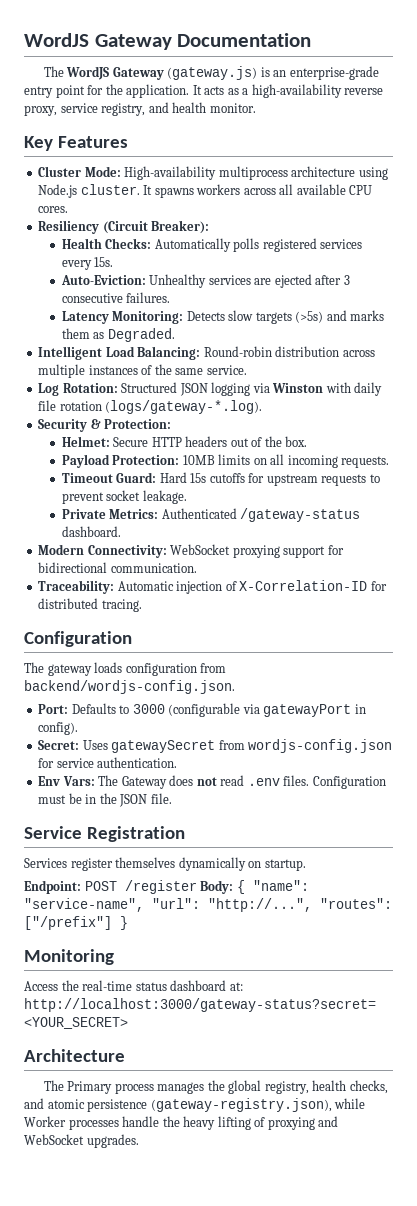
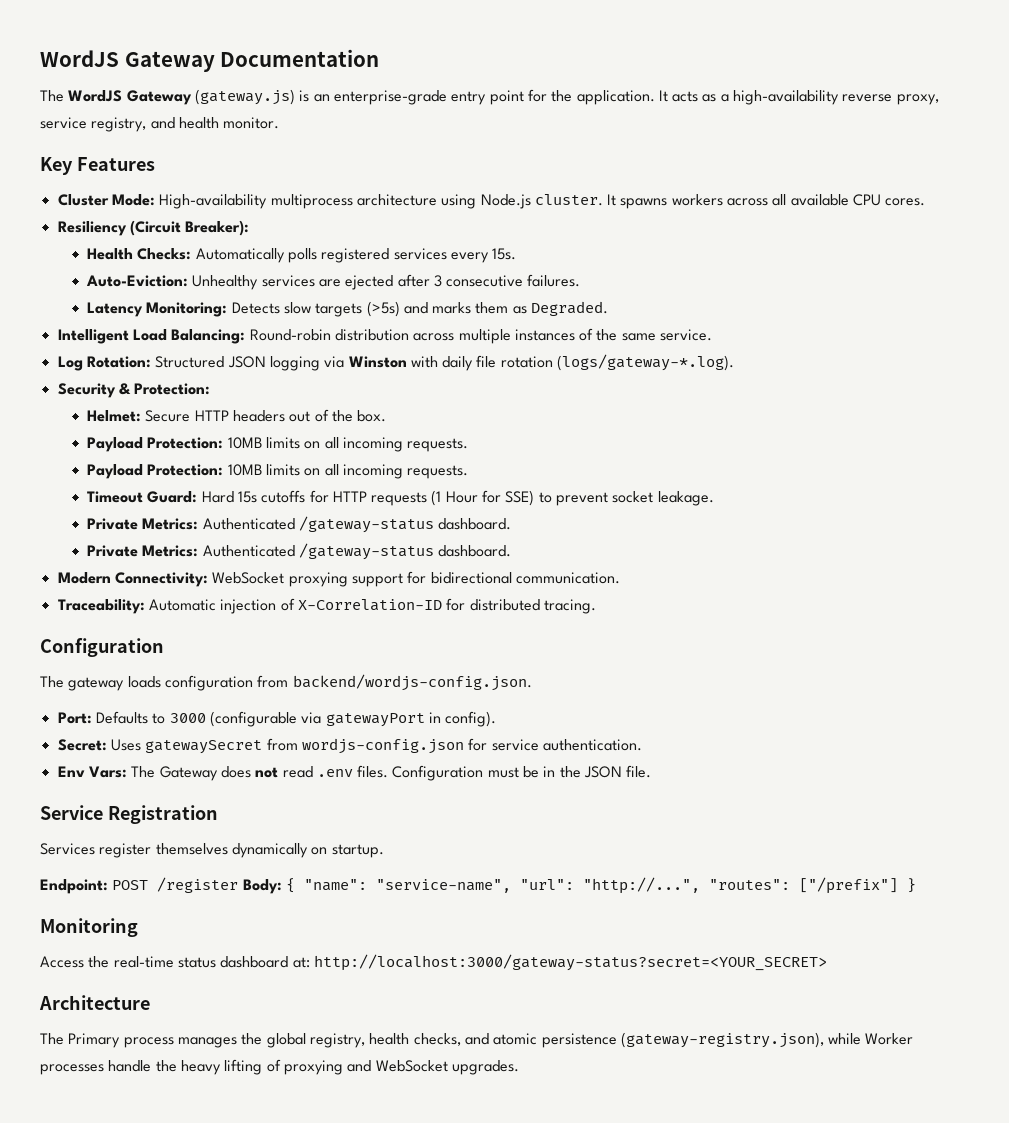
  Helmet: Secure HTTP headers out of the box.
+ Payload Protection: 10MB limits on all incoming requests.
- Timeout Guard: Hard 15s cutoffs for upstream requests to prevent socket leakage.
+ Timeout Guard: Hard 15s cutoffs for HTTP requests (1 Hour for SSE) to prevent socket leakage.
+ Private Metrics: Authenticated /gateway-status dashboard.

Problem description = Collect, from the material above, every line containing the word "cutoffs".

Written response =
- Timeout Guard: Hard 15s cutoffs for upstream requests to prevent socket leakage.
+ Timeout Guard: Hard 15s cutoffs for HTTP requests (1 Hour for SSE) to prevent socket leakage.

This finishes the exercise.